Le virus reste infectieux pendant des semaines dans le lait des vaches contaminées, mais la pasteurisation standard apparaît suffisante.
Alors que le virus H5N1 de l’influenza aviaire circule désormais dans des élevages laitiers en Amérique du Nord, un article publié dans le New England Journal of Medicine vient préciser une question sensible : que devient le virus dans le lait, et la pasteurisation le neutralise-t-elle réellement ? Les auteurs ont comparé le comportement du virus H5N1 dans du lait issu de vaches infectées et dans du lait de vaches saines contaminé expérimentalement en laboratoire.
Le résultat est clair : dans le lait cru de vaches infectées, le virus est remarquablement stable. Conservé à 4 °C, il demeure détectable et infectieux jusqu’à vingt-deux semaines, avec une décroissance très lente. À l’inverse, lorsque le virus est simplement ajouté au lait de vaches saines, il perd beaucoup plus rapidement sa capacité infectieuse, disparaissant en deux à trois semaines. Cette différence suggère que les conditions d’infection naturelle dans la mamelle (composition du lait, taux cellulaire, éventuelles particules virales associées) offrent au virus une sorte de protection.

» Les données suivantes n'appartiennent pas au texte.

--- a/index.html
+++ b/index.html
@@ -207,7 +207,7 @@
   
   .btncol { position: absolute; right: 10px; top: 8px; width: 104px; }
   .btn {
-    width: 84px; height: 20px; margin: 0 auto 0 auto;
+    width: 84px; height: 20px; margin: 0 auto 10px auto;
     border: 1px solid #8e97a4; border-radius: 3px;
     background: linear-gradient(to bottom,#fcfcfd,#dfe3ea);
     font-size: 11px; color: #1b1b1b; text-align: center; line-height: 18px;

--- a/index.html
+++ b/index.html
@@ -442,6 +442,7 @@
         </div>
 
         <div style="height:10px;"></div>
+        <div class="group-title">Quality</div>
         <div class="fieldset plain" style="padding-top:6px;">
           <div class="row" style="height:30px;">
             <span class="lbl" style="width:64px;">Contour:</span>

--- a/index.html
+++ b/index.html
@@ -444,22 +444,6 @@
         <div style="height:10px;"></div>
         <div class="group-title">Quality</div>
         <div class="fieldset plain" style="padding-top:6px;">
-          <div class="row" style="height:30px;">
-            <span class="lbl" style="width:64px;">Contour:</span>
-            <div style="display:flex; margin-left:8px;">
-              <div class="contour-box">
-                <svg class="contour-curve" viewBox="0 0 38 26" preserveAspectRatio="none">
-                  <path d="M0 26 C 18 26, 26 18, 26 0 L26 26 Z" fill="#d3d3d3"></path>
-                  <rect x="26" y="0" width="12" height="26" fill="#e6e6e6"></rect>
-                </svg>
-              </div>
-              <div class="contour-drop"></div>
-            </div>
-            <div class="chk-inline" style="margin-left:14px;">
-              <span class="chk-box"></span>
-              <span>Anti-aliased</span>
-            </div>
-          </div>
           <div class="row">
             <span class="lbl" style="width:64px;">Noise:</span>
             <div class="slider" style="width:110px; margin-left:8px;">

Les auteurs ont également testé différents procédés de chauffage du lait. La pasteurisation classique, qu’il s’agisse de la méthode lente (autour de 63 °C pendant plusieurs minutes) ou de la méthode à haute température sur un temps court (environ 72 °C pendant une trentaine de secondes), fait chuter la quantité de virus en dessous du seuil de détection. Mais l’expérience montre aussi que le H5N1 présent dans le lait cru de vaches infectées se révèle plus résistant à la chaleur que le virus ajouté dans du lait de vaches saines, en particulier aux températures les plus basses du traitement thermique.
La conclusion est double. D’un côté, les produits laitiers industriels, soumis à une pasteurisation contrôlée, restent considérés comme sûrs vis-à-vis du virus H5N1. De l’autre, le lait cru et les produits non pasteurisés apparaissent comme des vecteurs potentiels de la transmission de l’influenza aviaire, aussi bien pour l’humain que pour les animaux de compagnie ou d’élevage auxquels ce lait peut être destiné.